*** Opening GIVEN DATA ***

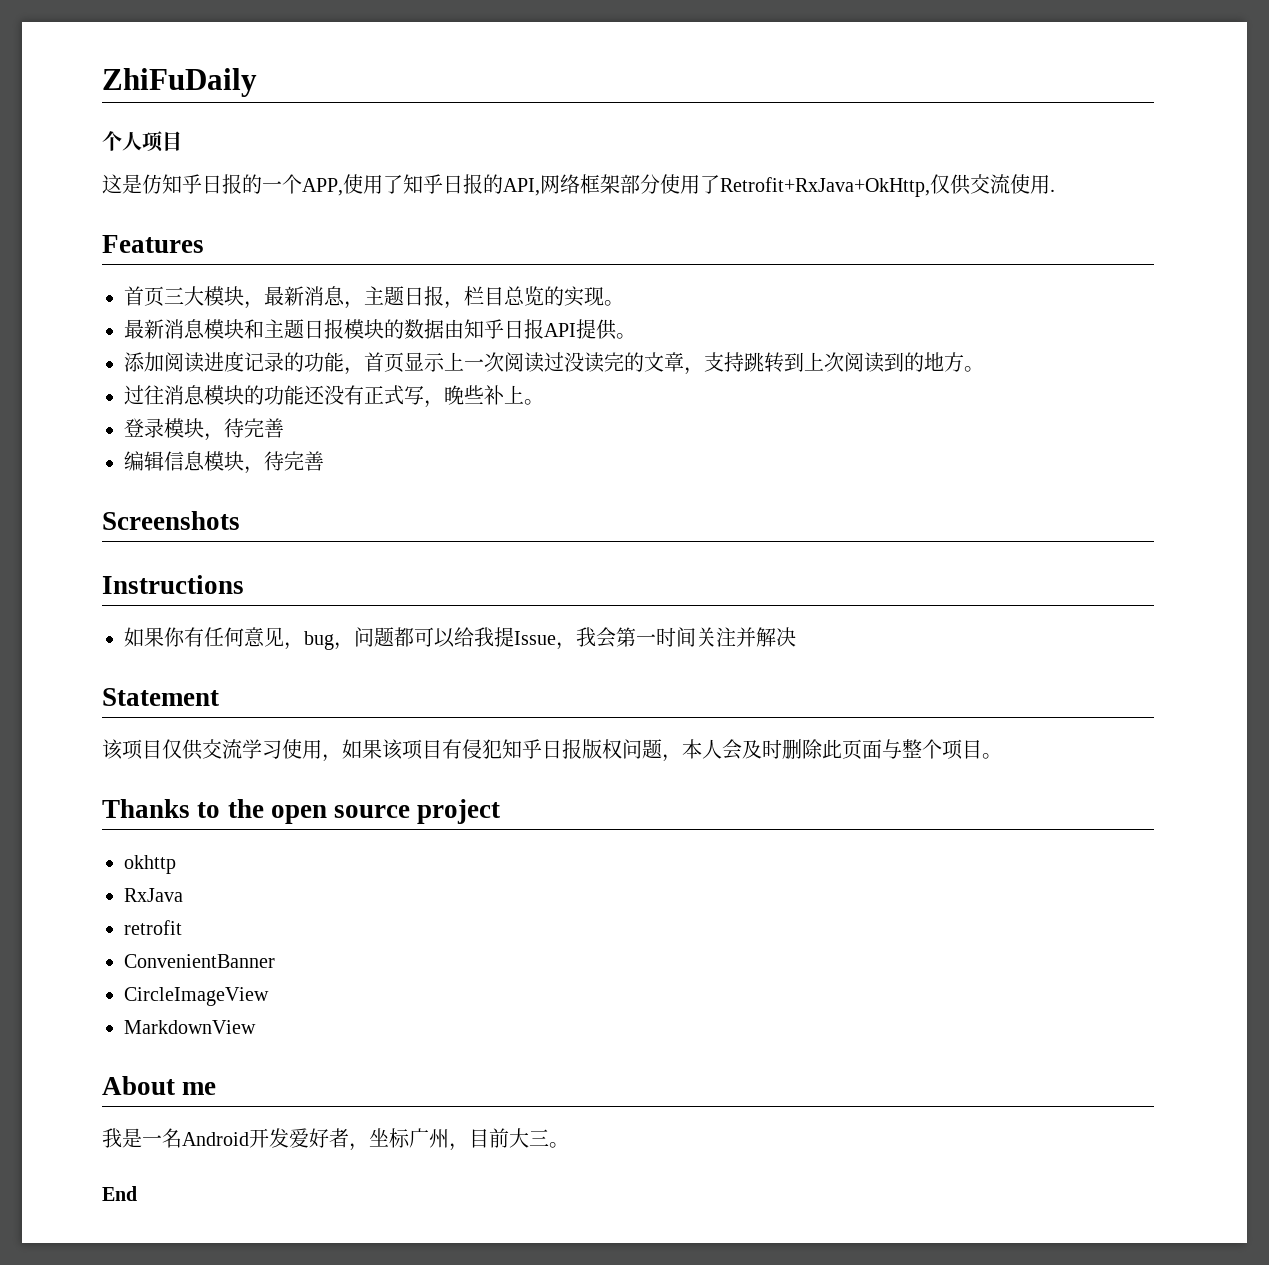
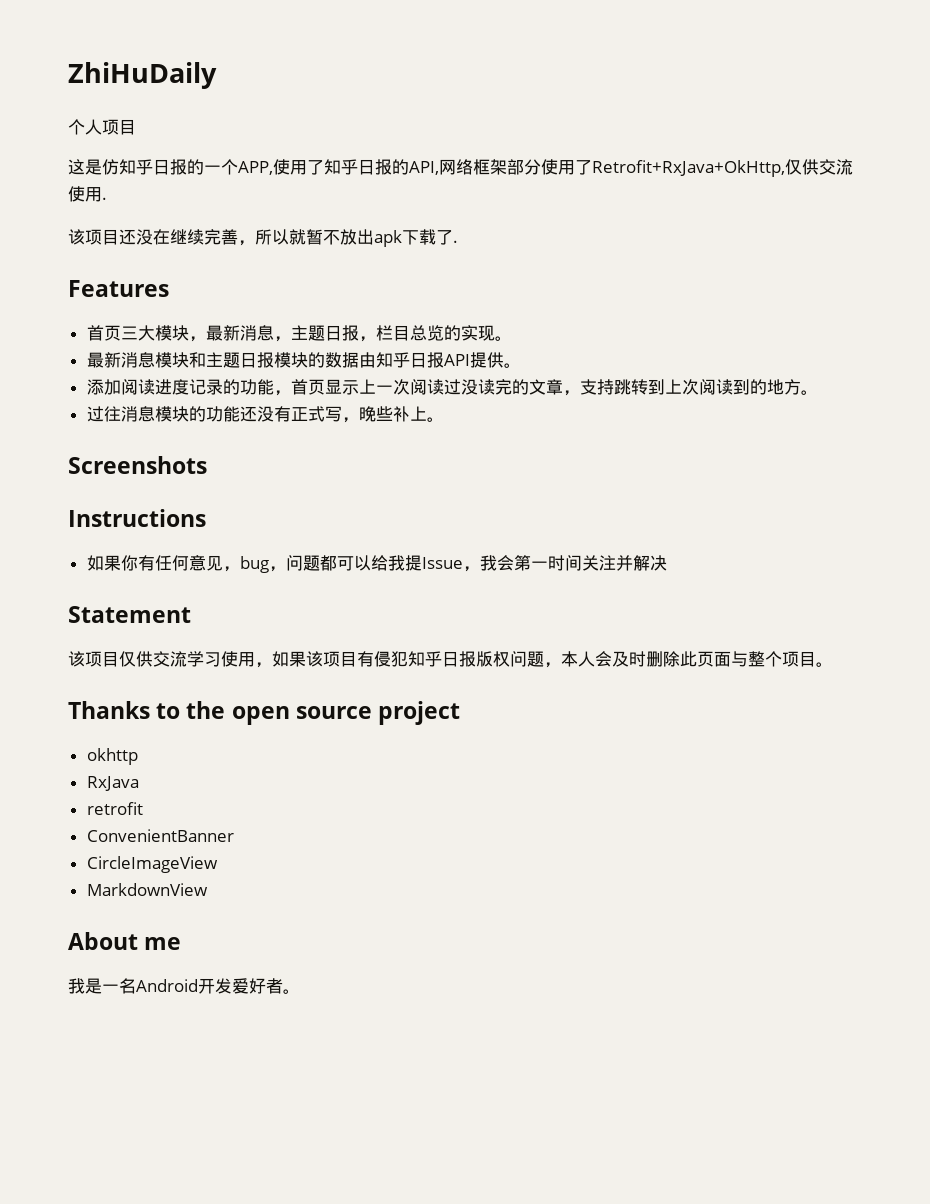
[102,68,257,97] ZhiFuDaily -> [68,62,217,89] ZhiHuDaily
(1055, 190) none -> [68,229,458,247] // 该项目还没在继续完善，所以就暂不放出apk下载了.
[124,418,284,441] [124,451,324,474] // 登录模块，待完善 // 编辑信息模块，待完善 -> (444, 419) none
[349,1128,569,1151] [102,1186,137,1201] ，坐标广州，目前大三。 // End -> [283,989,300,994] 。

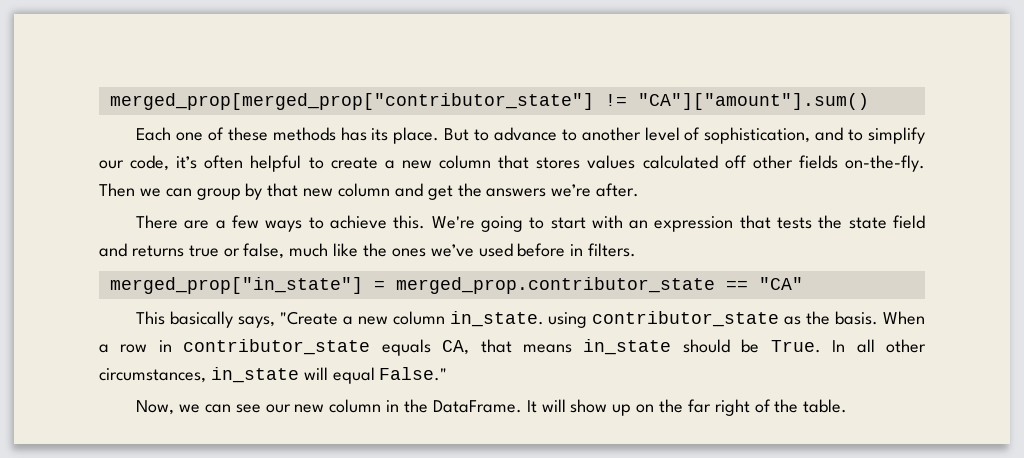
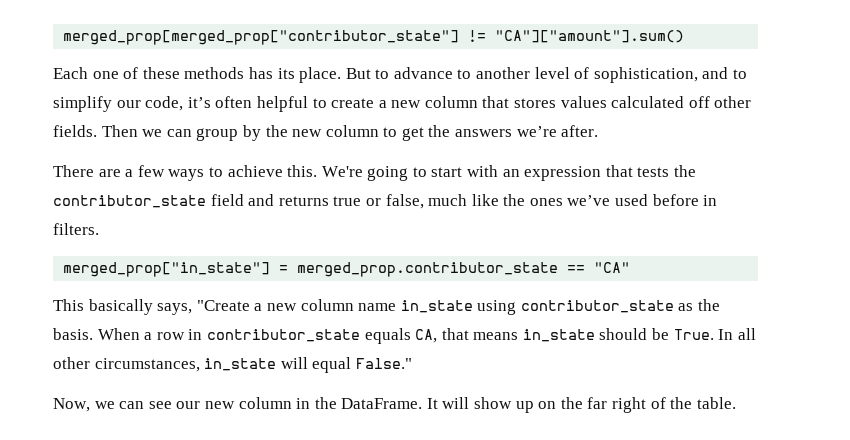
[798,155,926,172] fields on-the-fly. -> [53,125,97,137] fields.
[267,183,423,197] that new column and -> [265,125,398,137] the new column to
[848,217,887,229] state -> [53,195,206,208] contributor_state
[449,311,544,327] in_state. -> [358,300,473,313] name in_state

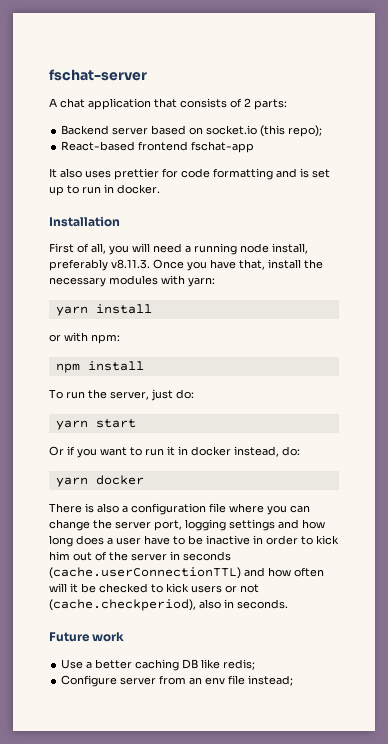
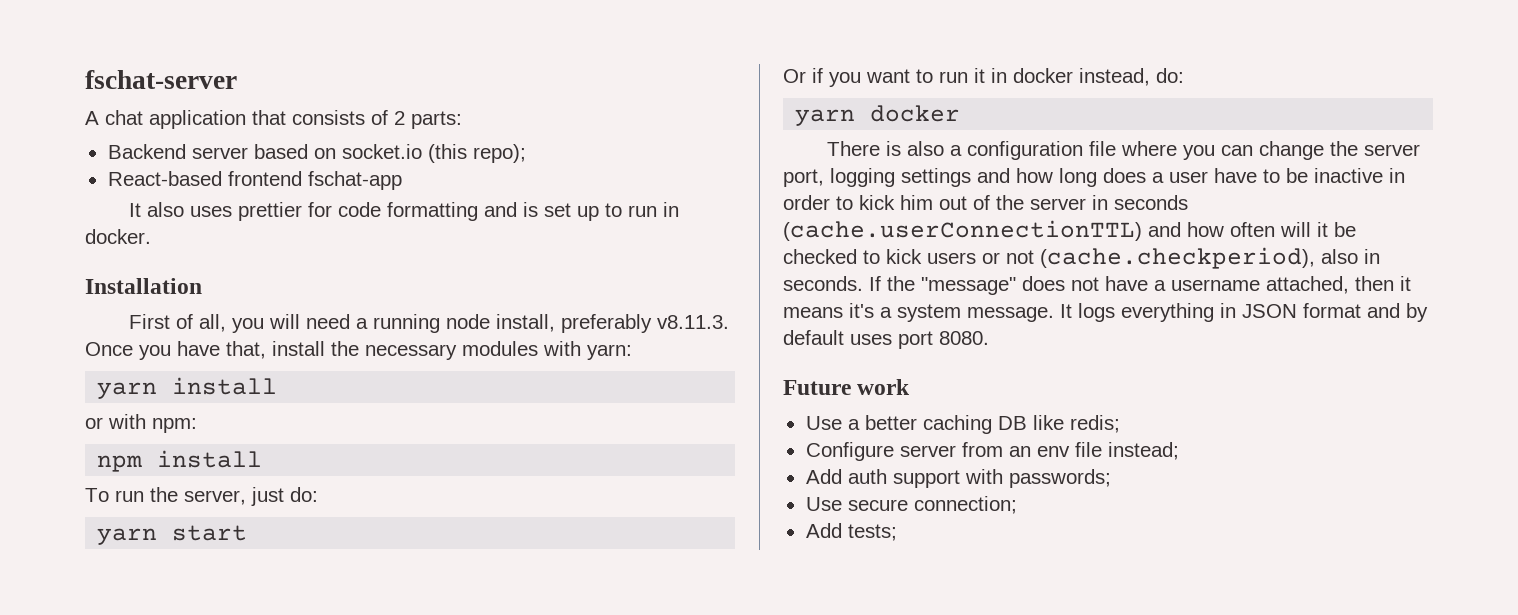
(288, 604) none -> [869,276,1411,295] [783,303,1428,322] [783,330,989,349] If the "message" does not have a username attached, then it means it's a system message. It logs everything in JSON format and by default uses port 8080.
(294, 680) none -> [805,469,1111,488] [805,496,1017,514] [805,523,897,541] // Add auth support with passwords; // Use secure connection; // Add tests;

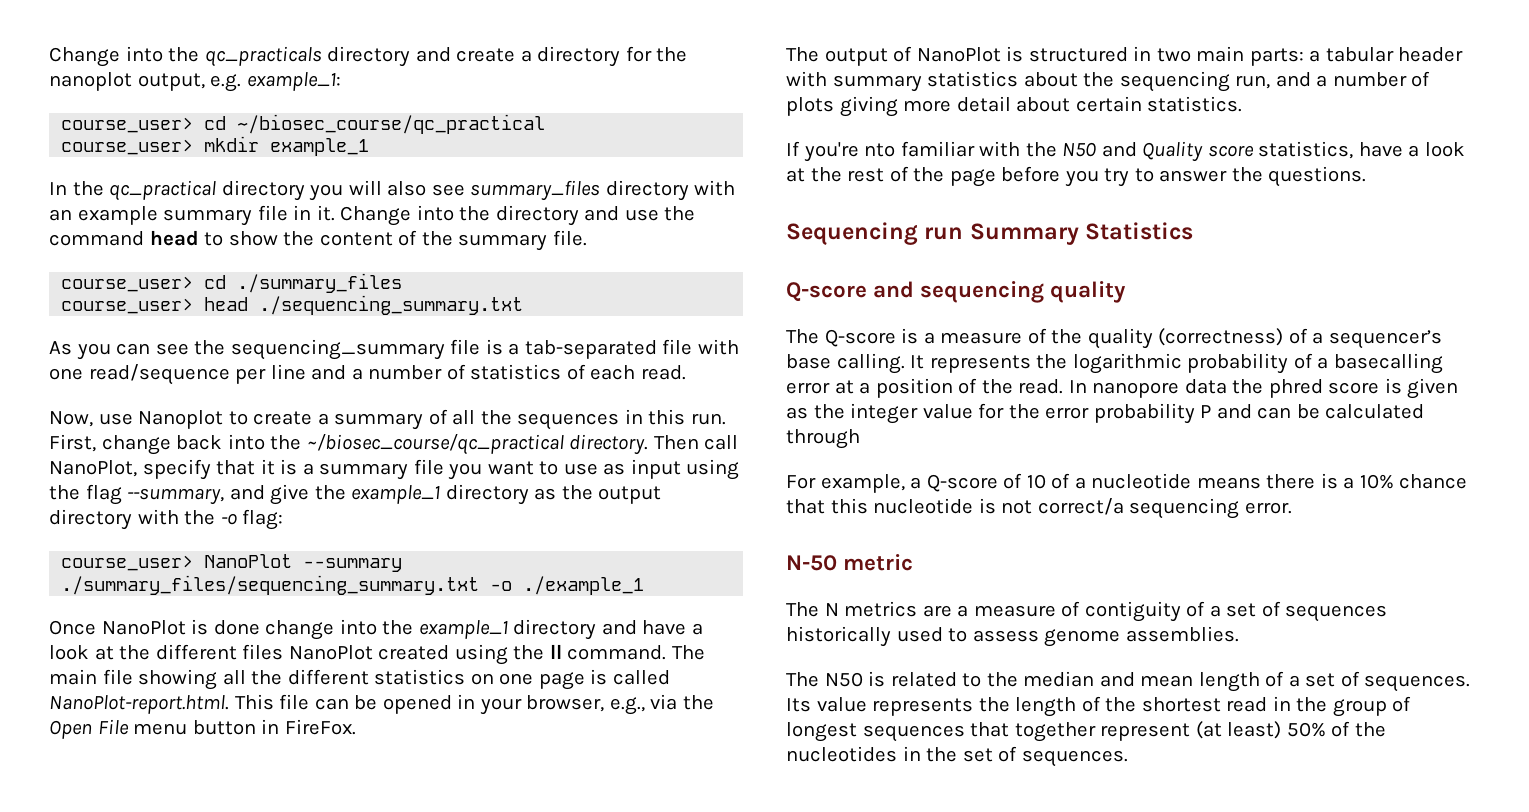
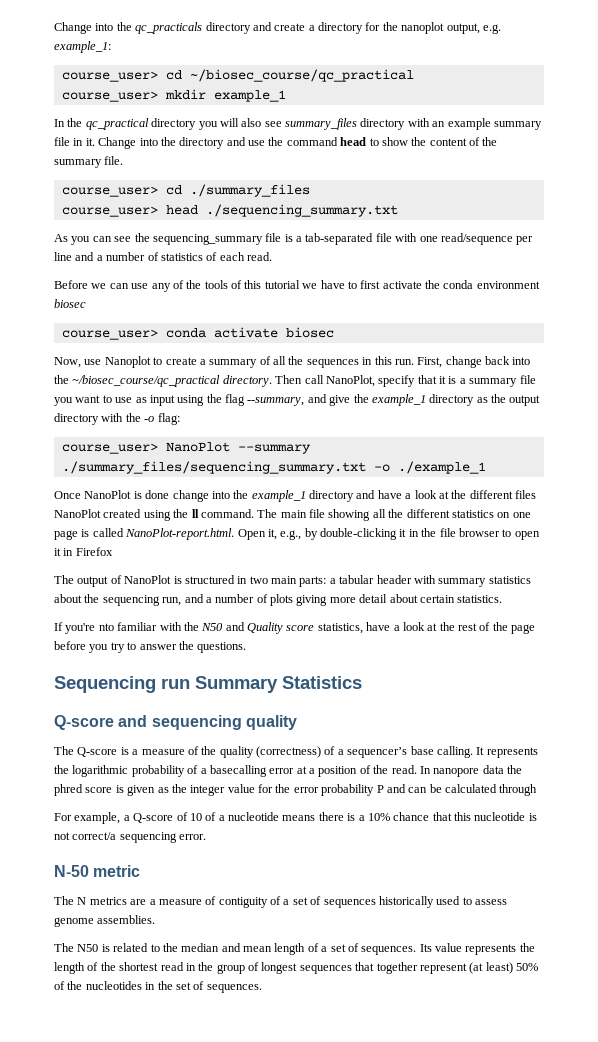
(686, 372) none -> [54,280,540,292] [54,299,86,308] [61,327,334,340] // Before we can use any of the tools of this tutorial we have to first activate the conda environment biosec // course_user> conda activate biosec
[234,694,714,715] [49,719,356,739] This file can be opened in your browser, e.g., via the Open File menu button in FireFox. -> [237,528,540,540] [54,547,113,556] Open it, e.g., by double-clicking it in the file browser to open it in Firefox

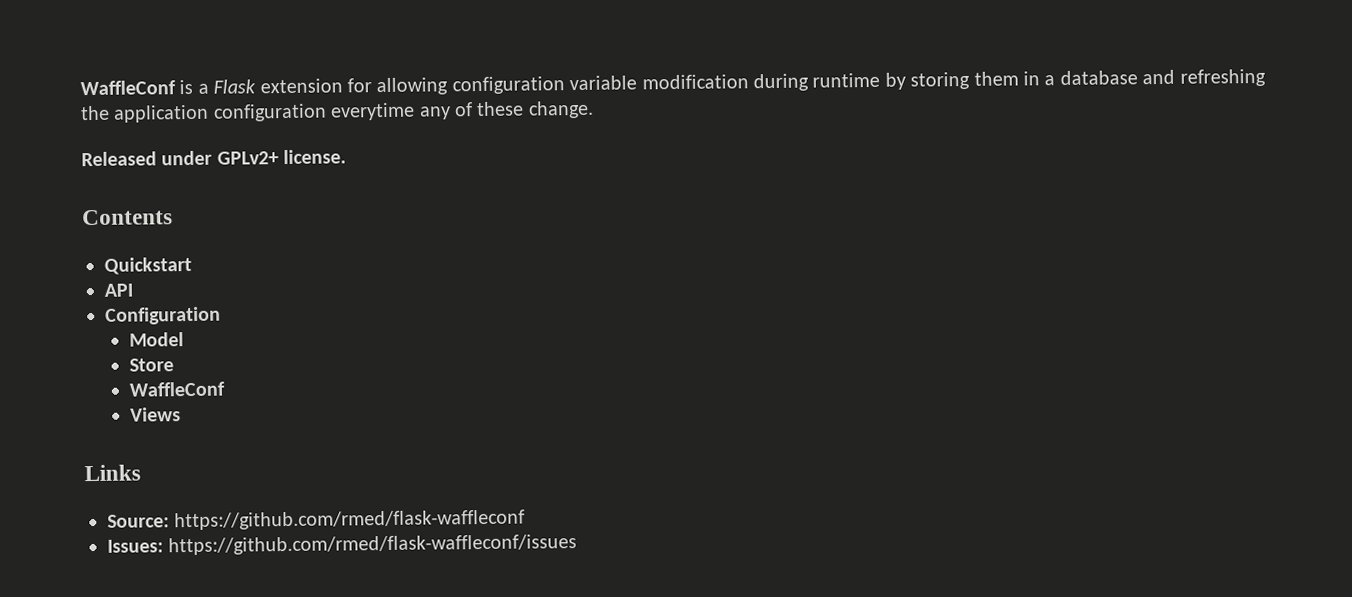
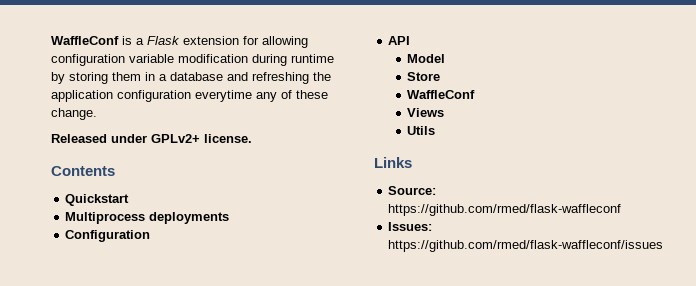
[104,283,133,297] API -> [65,212,230,224] Multiprocess deployments
(221, 315) none -> [388,36,411,45] // API
(181, 414) none -> [407,126,436,135] // Utils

*** Closing GIVEN DATA ***

Show each line of the material that includes the string "have" by copying it.

(288, 604) none -> [869,276,1411,295] [783,303,1428,322] [783,330,989,349] If the "message" does not have a username attached, then it means it's a system message. It logs everything in JSON format and by default uses port 8080.
(686, 372) none -> [54,280,540,292] [54,299,86,308] [61,327,334,340] // Before we can use any of the tools of this tutorial we have to first activate the conda environment biosec // course_user> conda activate biosec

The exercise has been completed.